## Exercise requirements
An exact copy of the data below is needed; please leave out any pictures.

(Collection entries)
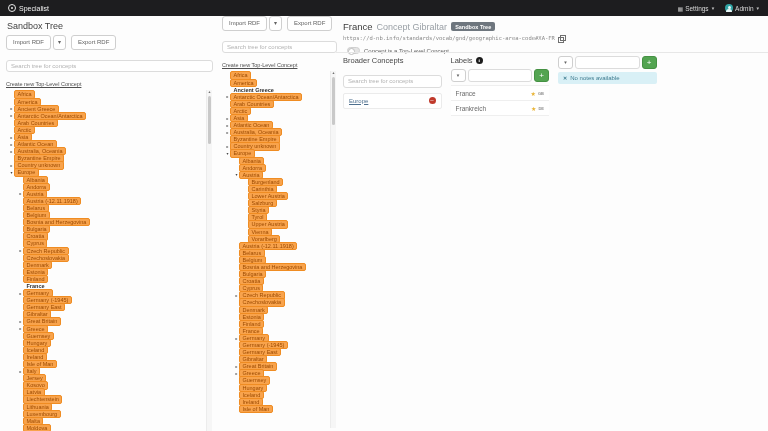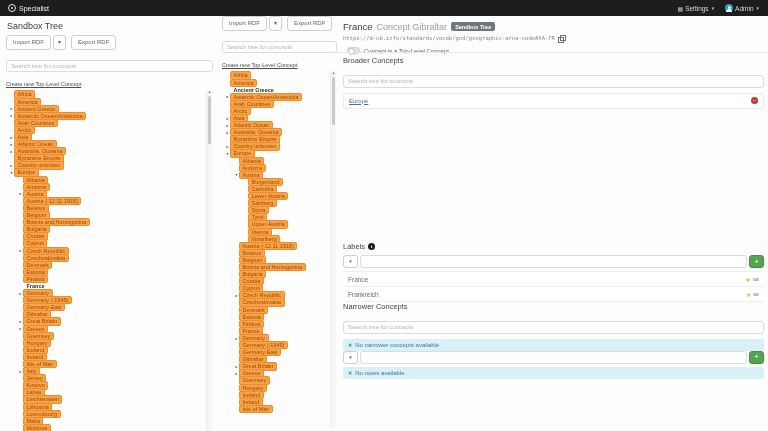--- a/index.html
+++ b/index.html
@@ -71,21 +71,21 @@
   .toggle-row { display:flex; align-items:center; gap:4px; margin:6px 0 0 4px; }
   .toggle { width:13px; height:7px; border-radius:4px; background:#e4e4e4;
     border:1px solid #cfcfcf; position:relative; cursor:pointer; }
   .knob { position:absolute; left:0; top:-0.5px; width:7px; height:7px; border-radius:50%;
     background:#fff; border:1px solid #bdbdbd; }
   .toggle-label { font-size:6px; color:#5a5a5a; }
   .divider { position:absolute; left:336px; top:52px; width:432px; height:0;
     border-top:1px solid #e7e7e7; }
 
   .cols { position:absolute; left:343px; top:56px; width:421px; display:grid;
-    grid-template-columns:1fr; column-gap:9px; grid-template-rows:186px auto; }
+    grid-template-columns:1fr 1fr 1fr 1fr; column-gap:9px; grid-template-rows:186px auto; }
   .sec-head { display:flex; align-items:center; gap:3px; font-size:7.5px; color:#464646;
     margin-bottom:4px; }
   .info-ic { width:7px; height:7px; border-radius:50%; background:#1c1c1c; color:#fff;
     font-size:5px; font-weight:bold; display:inline-flex; align-items:center;
     justify-content:center; font-family:"Liberation Serif",serif; cursor:pointer; }
   .ctrl-row { display:flex; gap:2px; }
   .ctrl-row .mini-caret { width:15px; height:13px; background:#fff; border:1px solid #cfcfcf;
     border-radius:3px; font-size:4.5px; color:#666; display:flex; align-items:center;
     justify-content:center; cursor:pointer; }
   .ctrl-row input { flex:1; height:13px; }
@@ -620,30 +620,20 @@
           <div class="label-row">
             <span class="label-text">Frankreich</span>
             <span class="label-meta">
               <span class="star">★</span>
               <span class="lang">DE</span>
             </span>
           </div>
         </div>
     </div>
 
-    <div>
-      <div class="sec-head">
-        <span>Narrower Concepts</span>
-      </div>
-      <input class="search mb2" style="height: 13px;" placeholder="Search tree for concepts">
-      <div class="alert">
-        <span class="x">✕</span>
-        <span>No narrower concepts available</span>
-      </div>
-    </div>
 
     <div>
       <div class="ctrl-row">
         <span class="mini-caret">▼</span>
         <input class="search" style="">
         <span class="plus-btn">+</span>
       </div>
       <div class="alert">
         <span class="x">✕</span>
         <span>No notes available</span>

## Task response
--- a/index.html
+++ b/index.html
@@ -71,21 +71,21 @@
   .toggle-row { display:flex; align-items:center; gap:4px; margin:6px 0 0 4px; }
   .toggle { width:13px; height:7px; border-radius:4px; background:#e4e4e4;
     border:1px solid #cfcfcf; position:relative; cursor:pointer; }
   .knob { position:absolute; left:0; top:-0.5px; width:7px; height:7px; border-radius:50%;
     background:#fff; border:1px solid #bdbdbd; }
   .toggle-label { font-size:6px; color:#5a5a5a; }
   .divider { position:absolute; left:336px; top:52px; width:432px; height:0;
     border-top:1px solid #e7e7e7; }
 
   .cols { position:absolute; left:343px; top:56px; width:421px; display:grid;
-    grid-template-columns:1fr; column-gap:9px; grid-template-rows:186px auto; }
+    grid-template-columns:1fr 1fr 1fr 1fr; column-gap:9px; grid-template-rows:186px auto; }
   .sec-head { display:flex; align-items:center; gap:3px; font-size:7.5px; color:#464646;
     margin-bottom:4px; }
   .info-ic { width:7px; height:7px; border-radius:50%; background:#1c1c1c; color:#fff;
     font-size:5px; font-weight:bold; display:inline-flex; align-items:center;
     justify-content:center; font-family:"Liberation Serif",serif; cursor:pointer; }
   .ctrl-row { display:flex; gap:2px; }
   .ctrl-row .mini-caret { width:15px; height:13px; background:#fff; border:1px solid #cfcfcf;
     border-radius:3px; font-size:4.5px; color:#666; display:flex; align-items:center;
     justify-content:center; cursor:pointer; }
   .ctrl-row input { flex:1; height:13px; }
@@ -620,30 +620,20 @@
           <div class="label-row">
             <span class="label-text">Frankreich</span>
             <span class="label-meta">
               <span class="star">★</span>
               <span class="lang">DE</span>
             </span>
           </div>
         </div>
     </div>
 
-    <div>
-      <div class="sec-head">
-        <span>Narrower Concepts</span>
-      </div>
-      <input class="search mb2" style="height: 13px;" placeholder="Search tree for concepts">
-      <div class="alert">
-        <span class="x">✕</span>
-        <span>No narrower concepts available</span>
-      </div>
-    </div>
 
     <div>
       <div class="ctrl-row">
         <span class="mini-caret">▼</span>
         <input class="search" style="">
         <span class="plus-btn">+</span>
       </div>
       <div class="alert">
         <span class="x">✕</span>
         <span>No notes available</span>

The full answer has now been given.